▶ **Exercise requirements**:
Scan the lines below for the string "crate" and copy every one that has it.

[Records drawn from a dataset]
*** Begin section ***
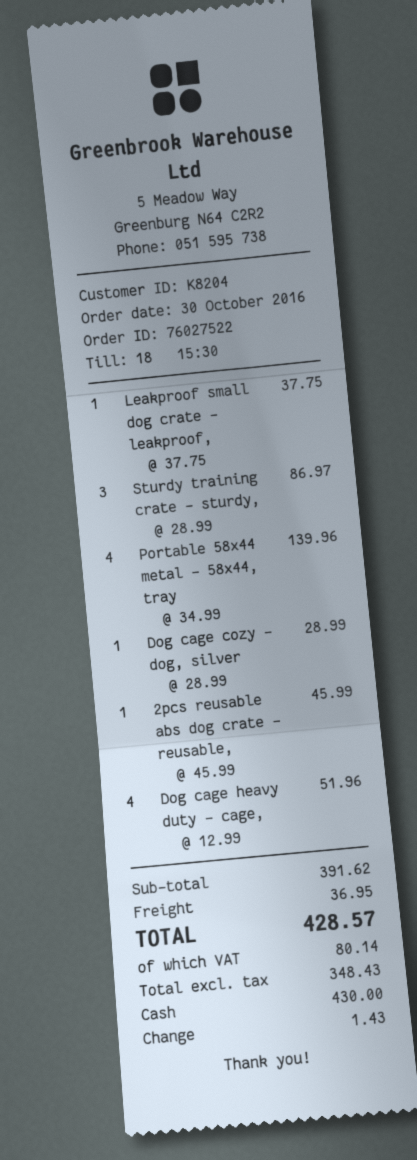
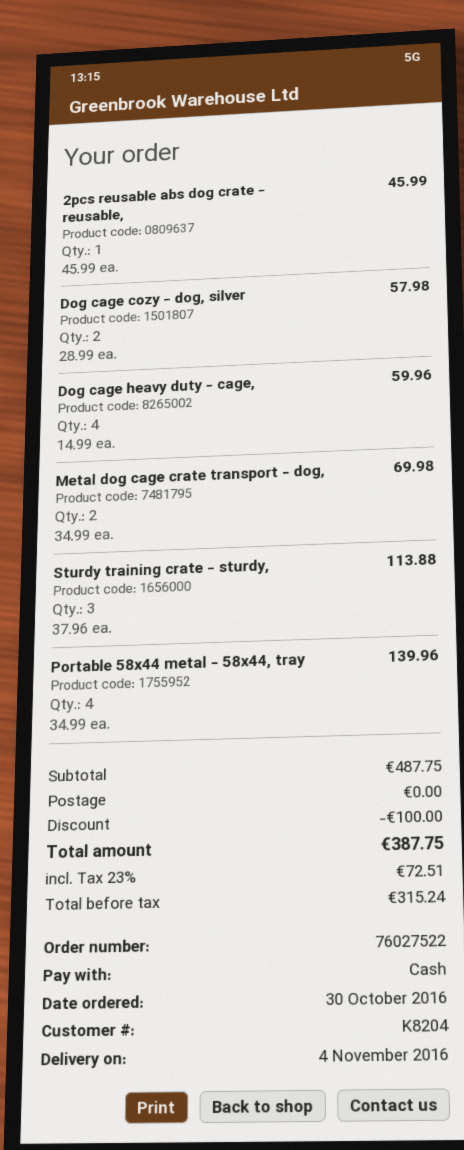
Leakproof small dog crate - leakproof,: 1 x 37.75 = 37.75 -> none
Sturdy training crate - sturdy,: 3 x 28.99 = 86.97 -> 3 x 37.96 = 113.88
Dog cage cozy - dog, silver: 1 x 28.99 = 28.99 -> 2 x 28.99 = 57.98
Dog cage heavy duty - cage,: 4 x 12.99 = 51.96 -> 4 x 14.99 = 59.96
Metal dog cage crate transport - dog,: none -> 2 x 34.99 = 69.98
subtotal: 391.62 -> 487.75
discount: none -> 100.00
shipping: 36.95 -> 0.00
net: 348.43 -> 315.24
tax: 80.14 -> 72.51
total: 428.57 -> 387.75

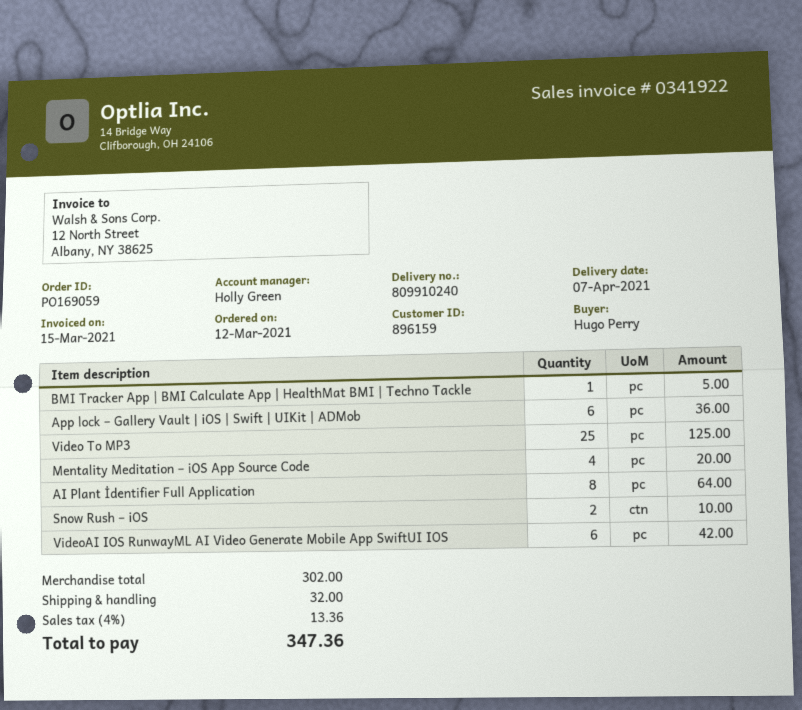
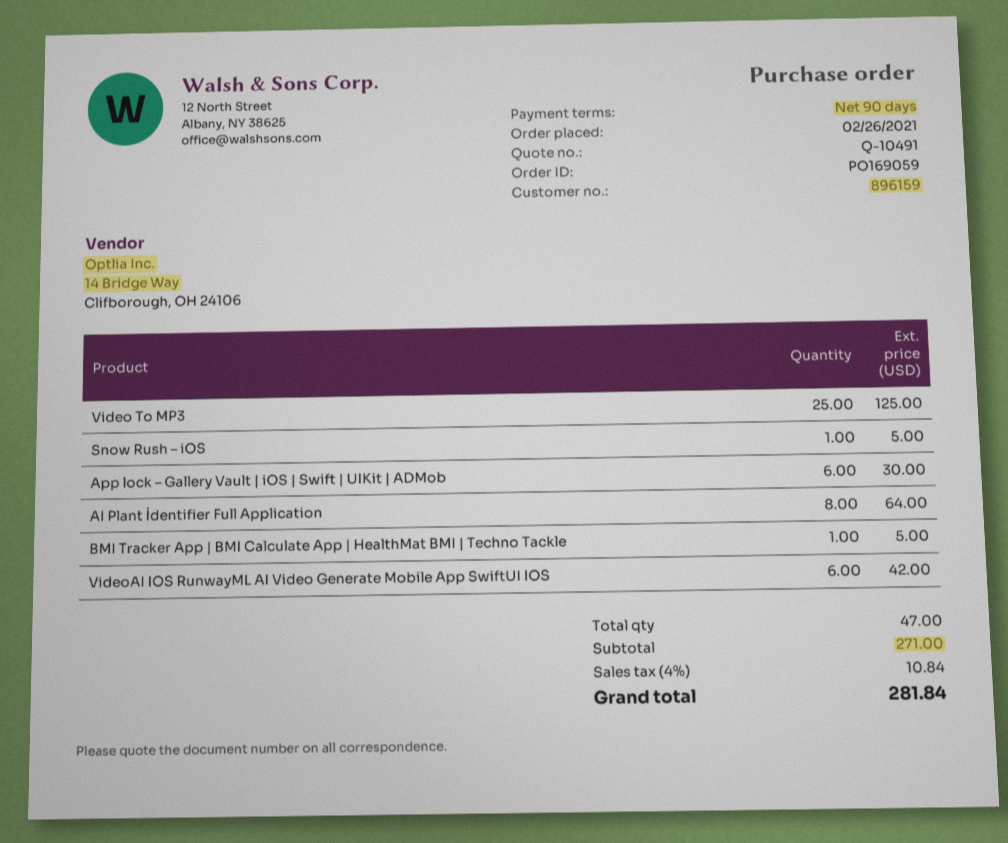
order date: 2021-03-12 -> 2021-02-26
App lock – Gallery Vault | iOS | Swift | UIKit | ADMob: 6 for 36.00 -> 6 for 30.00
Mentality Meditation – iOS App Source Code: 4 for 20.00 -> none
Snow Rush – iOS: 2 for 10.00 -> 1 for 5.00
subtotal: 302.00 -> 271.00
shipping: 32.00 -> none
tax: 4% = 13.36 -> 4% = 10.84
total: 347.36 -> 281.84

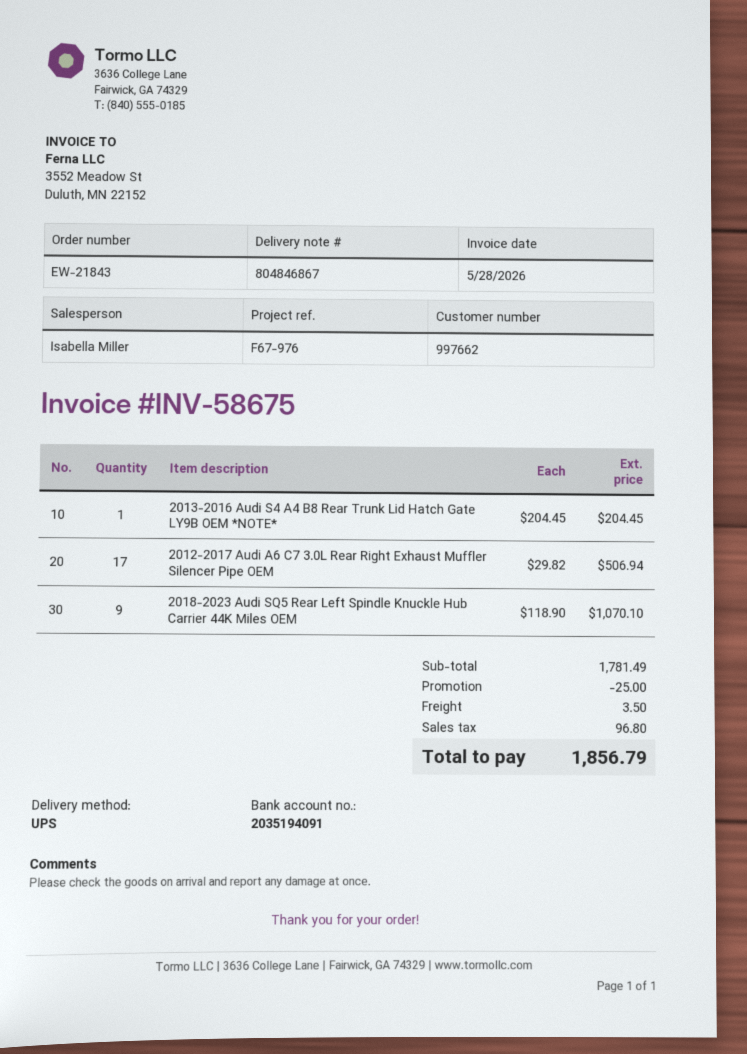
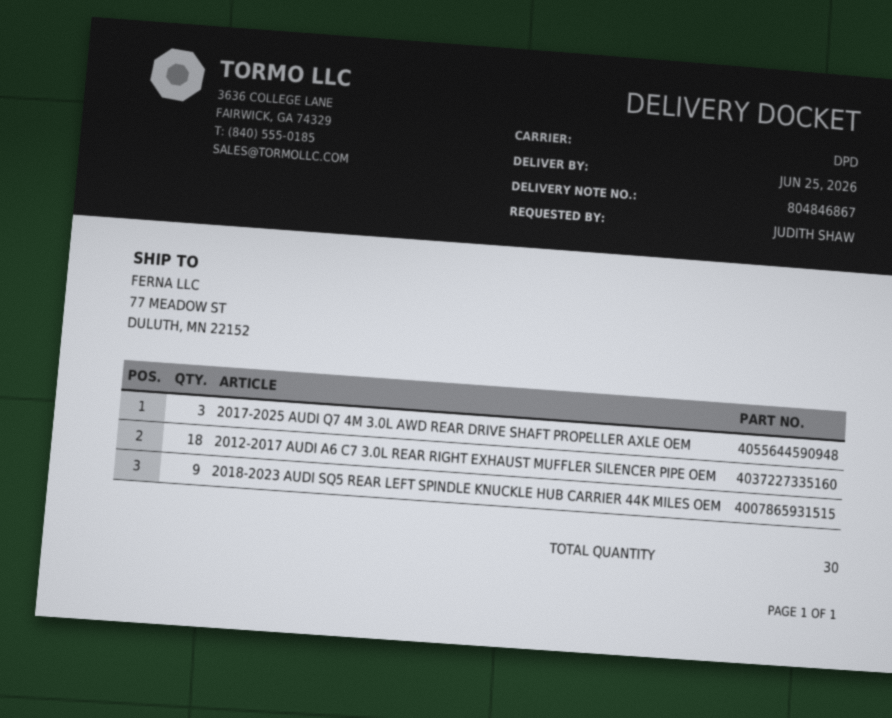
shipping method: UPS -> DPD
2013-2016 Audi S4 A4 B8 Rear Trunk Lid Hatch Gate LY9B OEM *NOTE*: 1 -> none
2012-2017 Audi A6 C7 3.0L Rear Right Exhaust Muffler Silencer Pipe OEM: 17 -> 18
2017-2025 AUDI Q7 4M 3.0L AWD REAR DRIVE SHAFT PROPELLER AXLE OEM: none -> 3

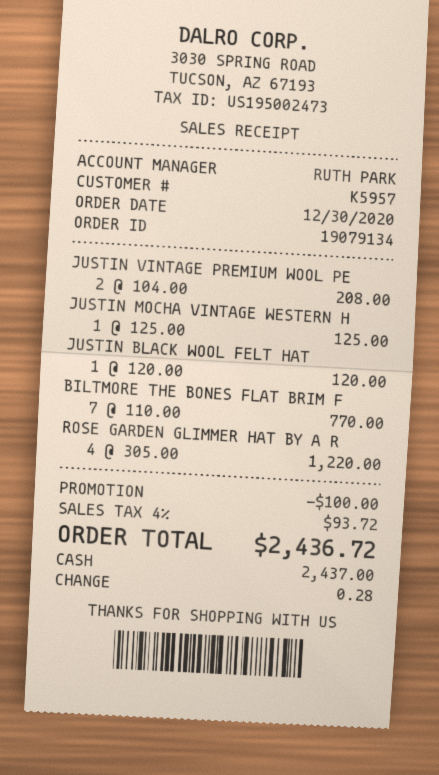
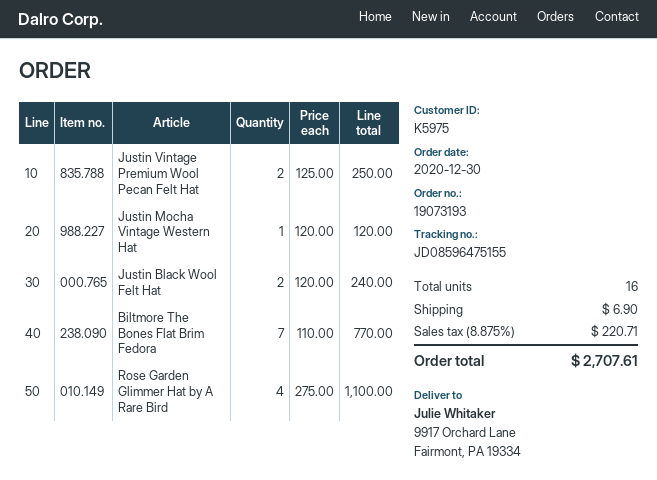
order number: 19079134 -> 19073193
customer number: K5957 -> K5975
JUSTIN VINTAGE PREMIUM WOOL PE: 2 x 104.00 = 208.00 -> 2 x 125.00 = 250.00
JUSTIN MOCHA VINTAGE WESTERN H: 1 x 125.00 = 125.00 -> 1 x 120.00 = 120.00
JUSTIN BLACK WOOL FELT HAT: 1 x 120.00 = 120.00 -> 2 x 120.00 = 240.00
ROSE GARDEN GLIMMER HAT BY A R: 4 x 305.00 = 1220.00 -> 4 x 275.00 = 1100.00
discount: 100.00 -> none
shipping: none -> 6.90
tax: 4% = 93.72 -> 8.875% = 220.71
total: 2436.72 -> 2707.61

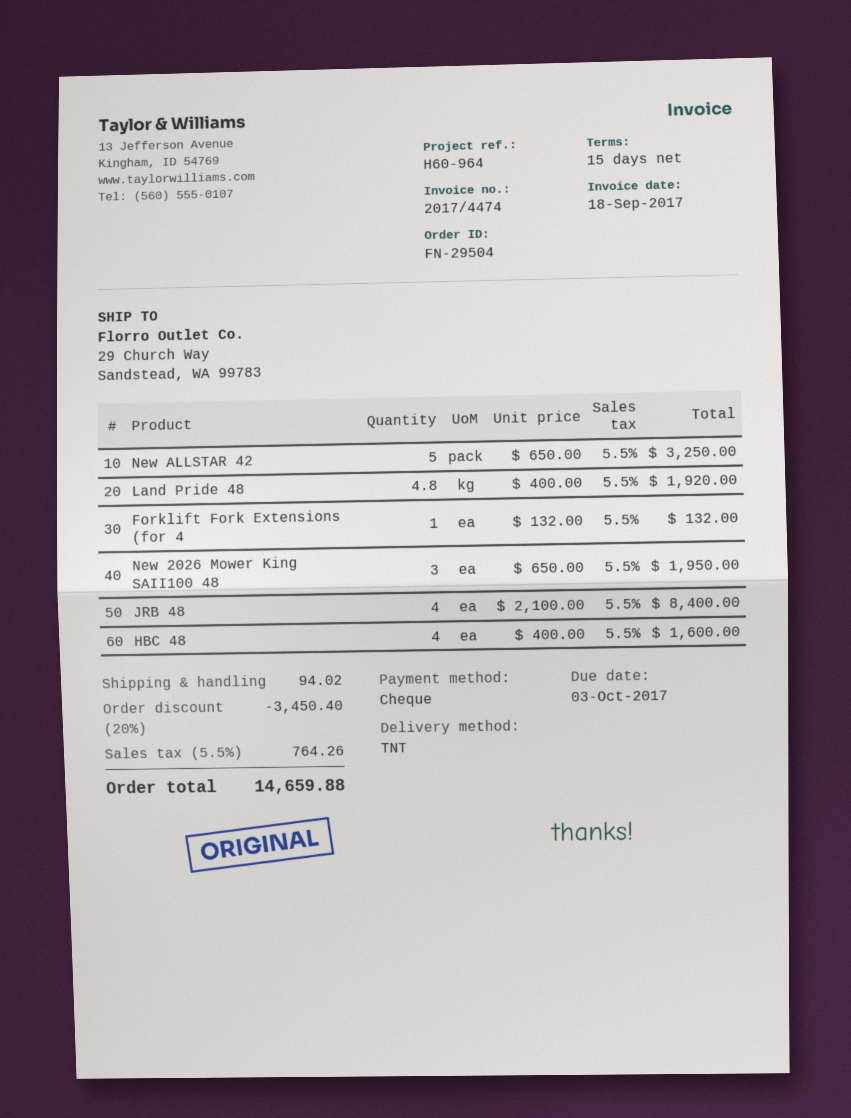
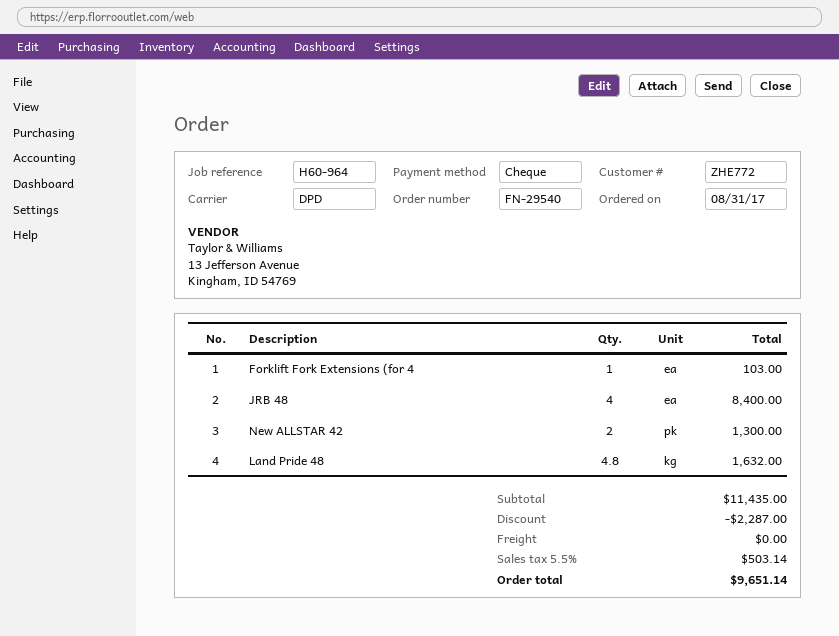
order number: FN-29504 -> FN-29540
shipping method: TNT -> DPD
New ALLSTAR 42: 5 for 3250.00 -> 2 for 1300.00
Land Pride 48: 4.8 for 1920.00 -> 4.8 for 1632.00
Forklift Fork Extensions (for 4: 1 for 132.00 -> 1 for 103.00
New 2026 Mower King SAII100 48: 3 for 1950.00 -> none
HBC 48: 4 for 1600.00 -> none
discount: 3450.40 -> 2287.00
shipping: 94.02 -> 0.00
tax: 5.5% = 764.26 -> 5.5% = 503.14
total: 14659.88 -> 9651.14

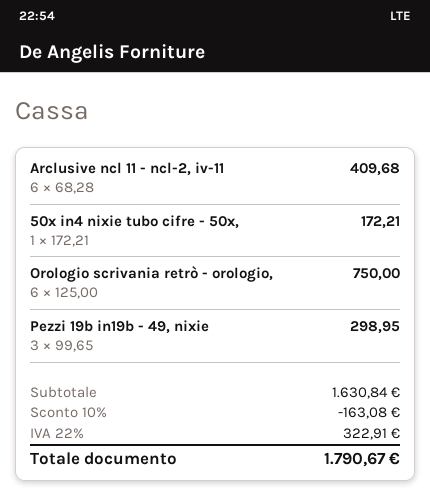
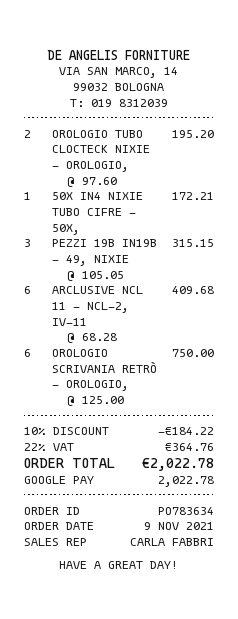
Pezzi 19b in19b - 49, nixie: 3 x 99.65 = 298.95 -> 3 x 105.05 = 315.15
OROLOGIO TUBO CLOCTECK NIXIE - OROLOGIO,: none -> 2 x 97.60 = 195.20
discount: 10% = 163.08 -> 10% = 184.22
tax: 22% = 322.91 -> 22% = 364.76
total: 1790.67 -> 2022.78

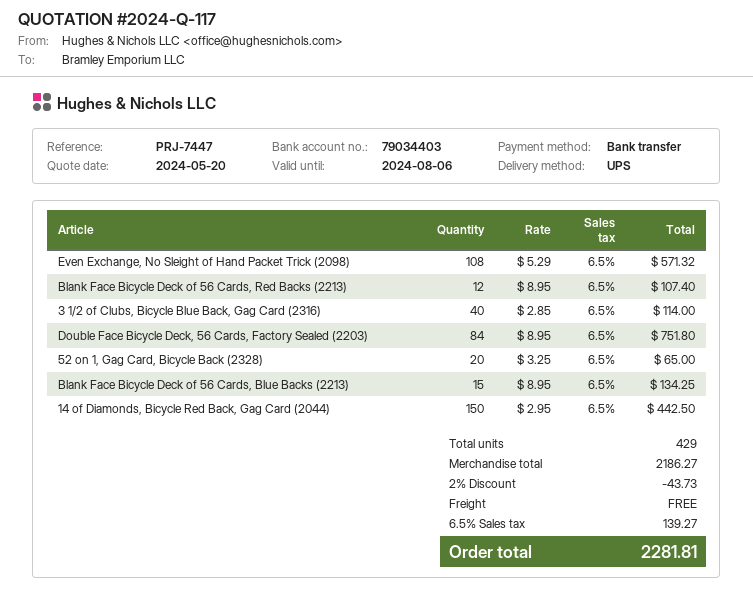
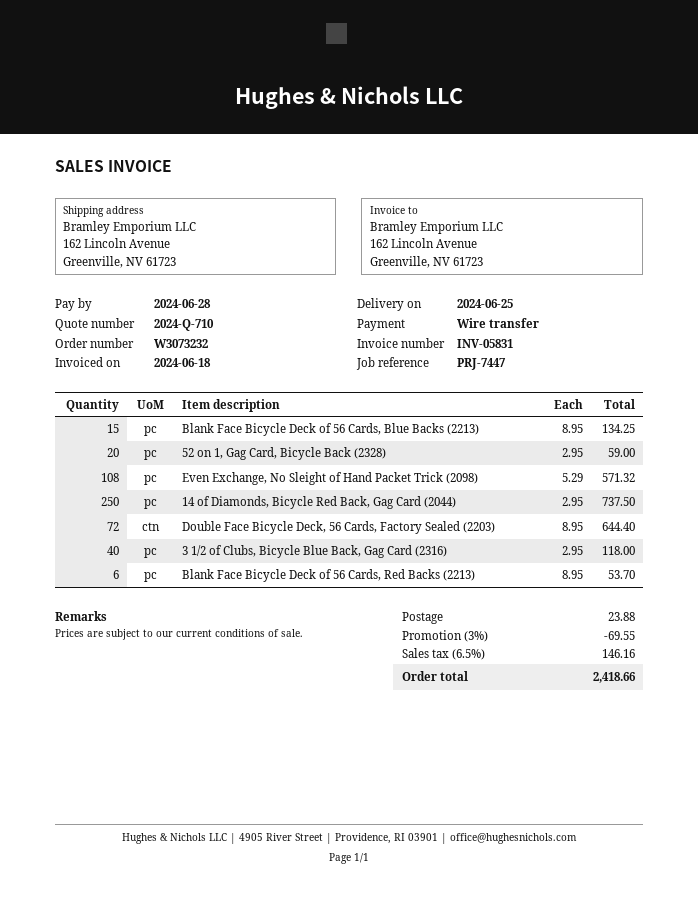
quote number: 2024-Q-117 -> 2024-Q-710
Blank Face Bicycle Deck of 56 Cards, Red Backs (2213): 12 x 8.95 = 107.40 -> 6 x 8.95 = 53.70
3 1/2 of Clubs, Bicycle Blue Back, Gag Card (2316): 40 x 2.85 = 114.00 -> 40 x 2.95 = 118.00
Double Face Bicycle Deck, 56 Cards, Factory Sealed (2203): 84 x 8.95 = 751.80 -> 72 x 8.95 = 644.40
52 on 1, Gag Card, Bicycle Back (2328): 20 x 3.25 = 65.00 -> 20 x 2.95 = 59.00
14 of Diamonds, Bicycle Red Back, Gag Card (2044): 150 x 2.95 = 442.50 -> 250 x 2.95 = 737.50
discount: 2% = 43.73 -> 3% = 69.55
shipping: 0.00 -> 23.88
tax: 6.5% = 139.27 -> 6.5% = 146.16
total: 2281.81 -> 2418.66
*** End section ***
▶ **Exercise solution**:
Leakproof small dog crate - leakproof,: 1 x 37.75 = 37.75 -> none
Sturdy training crate - sturdy,: 3 x 28.99 = 86.97 -> 3 x 37.96 = 113.88
Metal dog cage crate transport - dog,: none -> 2 x 34.99 = 69.98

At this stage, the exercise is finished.